TASK REQUIREMENTS → Could you restate every entry word for word, minus the pictures?

= = = =

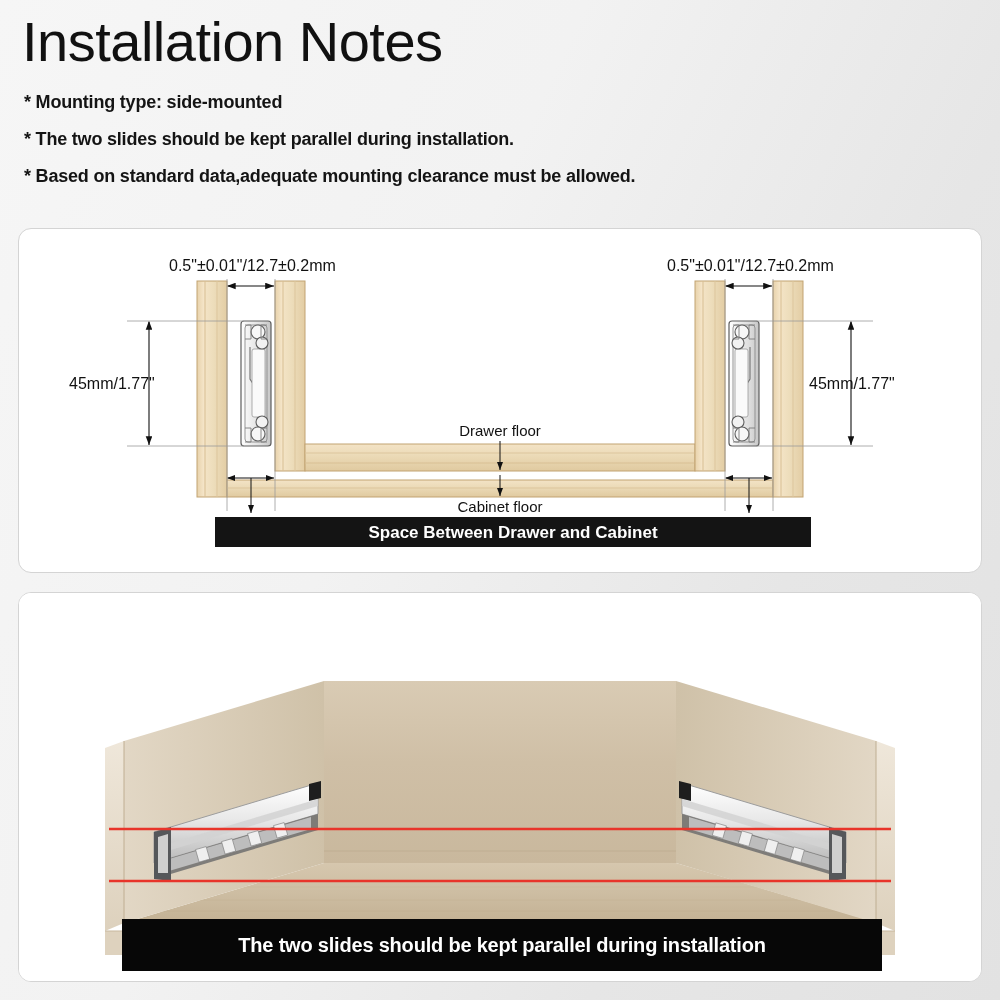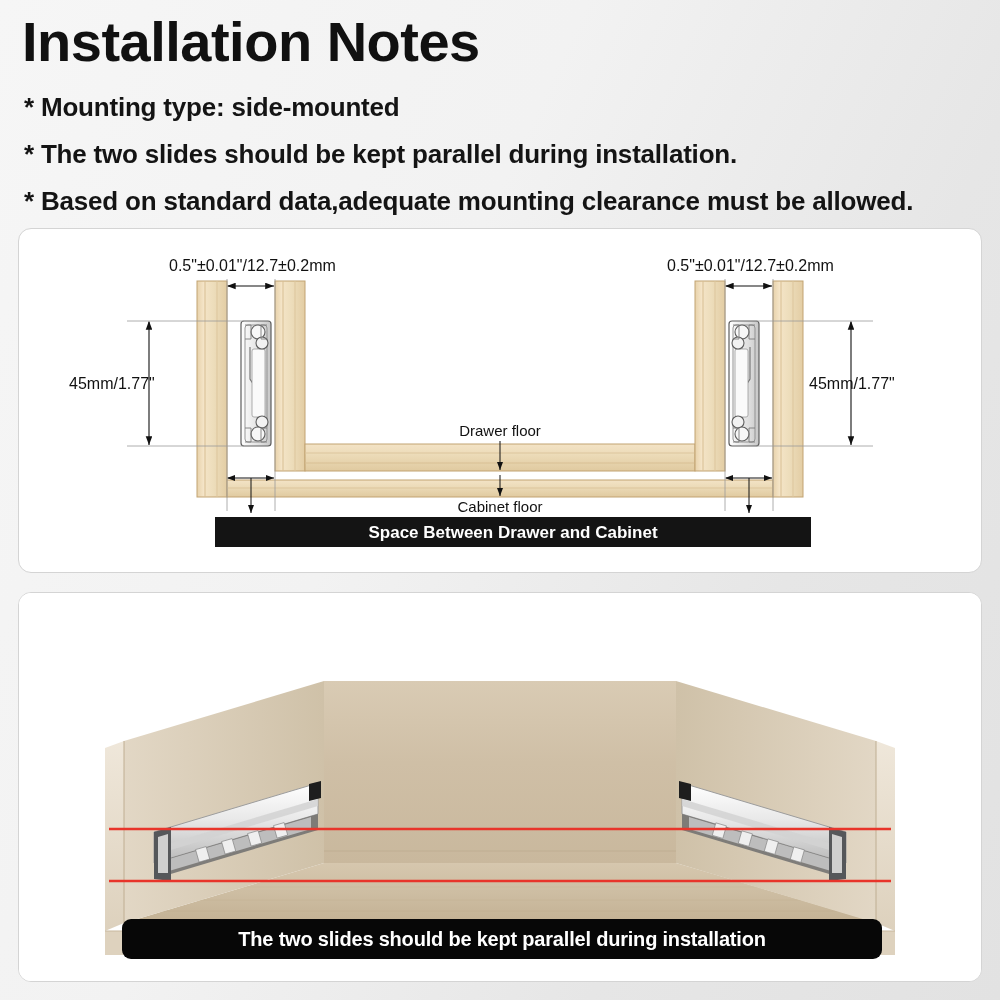--- a/index.html
+++ b/index.html
@@ -25,7 +25,7 @@
     left: 22px;
     top: 14px;
     font-size: 56px;
-    font-weight: bold;
+    font-weight: normal;
     letter-spacing: -0.5px;
     color: #111;
     line-height: 1;

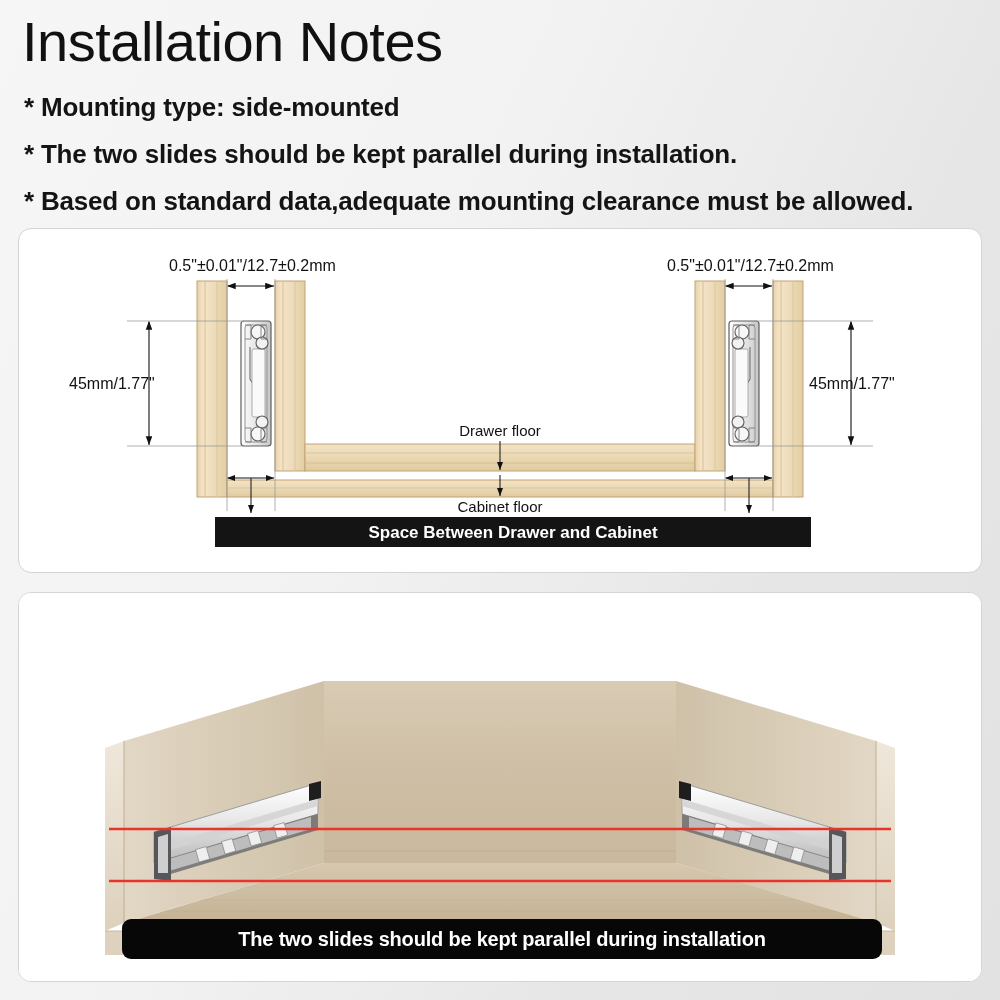--- a/index.html
+++ b/index.html
@@ -38,7 +38,7 @@
     width: 900px;
   }
   .note-line {
-    font-size: 26px;
+    font-size: 18px;
     font-weight: bold;
     color: #141414;
     margin-bottom: 16px;

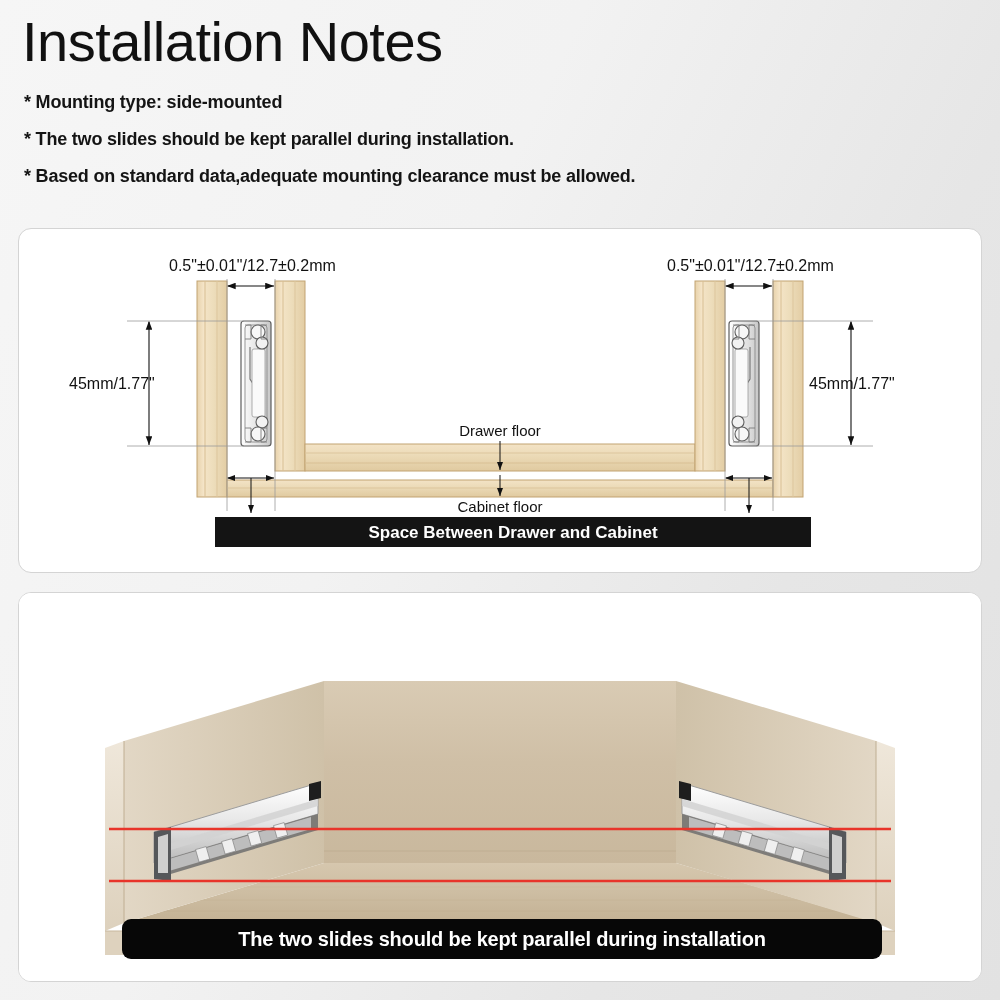--- a/index.html
+++ b/index.html
@@ -330,8 +330,8 @@
       </g>
     </svg>
 
-    <div style="position:absolute; left:103px; top:326px; width:760px; height:40px; background:#070707;
-                display:flex; align-items:center; justify-content:center;border-radius:9px;">
+    <div style="position:absolute; left:103px; top:326px; width:760px; height:52px; background:#070707;
+                display:flex; align-items:center; justify-content:center;">
       <span style="color:#fff; font-weight:bold; font-size:20px; letter-spacing:-0.2px;">The two slides should be kept parallel during installation</span>
     </div>
   </div>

= = = =

REPLY TO THE EXERCISE →
--- a/index.html
+++ b/index.html
@@ -25,7 +25,7 @@
     left: 22px;
     top: 14px;
     font-size: 56px;
-    font-weight: bold;
+    font-weight: normal;
     letter-spacing: -0.5px;
     color: #111;
     line-height: 1;

--- a/index.html
+++ b/index.html
@@ -38,7 +38,7 @@
     width: 900px;
   }
   .note-line {
-    font-size: 26px;
+    font-size: 18px;
     font-weight: bold;
     color: #141414;
     margin-bottom: 16px;

--- a/index.html
+++ b/index.html
@@ -330,8 +330,8 @@
       </g>
     </svg>
 
-    <div style="position:absolute; left:103px; top:326px; width:760px; height:40px; background:#070707;
-                display:flex; align-items:center; justify-content:center;border-radius:9px;">
+    <div style="position:absolute; left:103px; top:326px; width:760px; height:52px; background:#070707;
+                display:flex; align-items:center; justify-content:center;">
       <span style="color:#fff; font-weight:bold; font-size:20px; letter-spacing:-0.2px;">The two slides should be kept parallel during installation</span>
     </div>
   </div>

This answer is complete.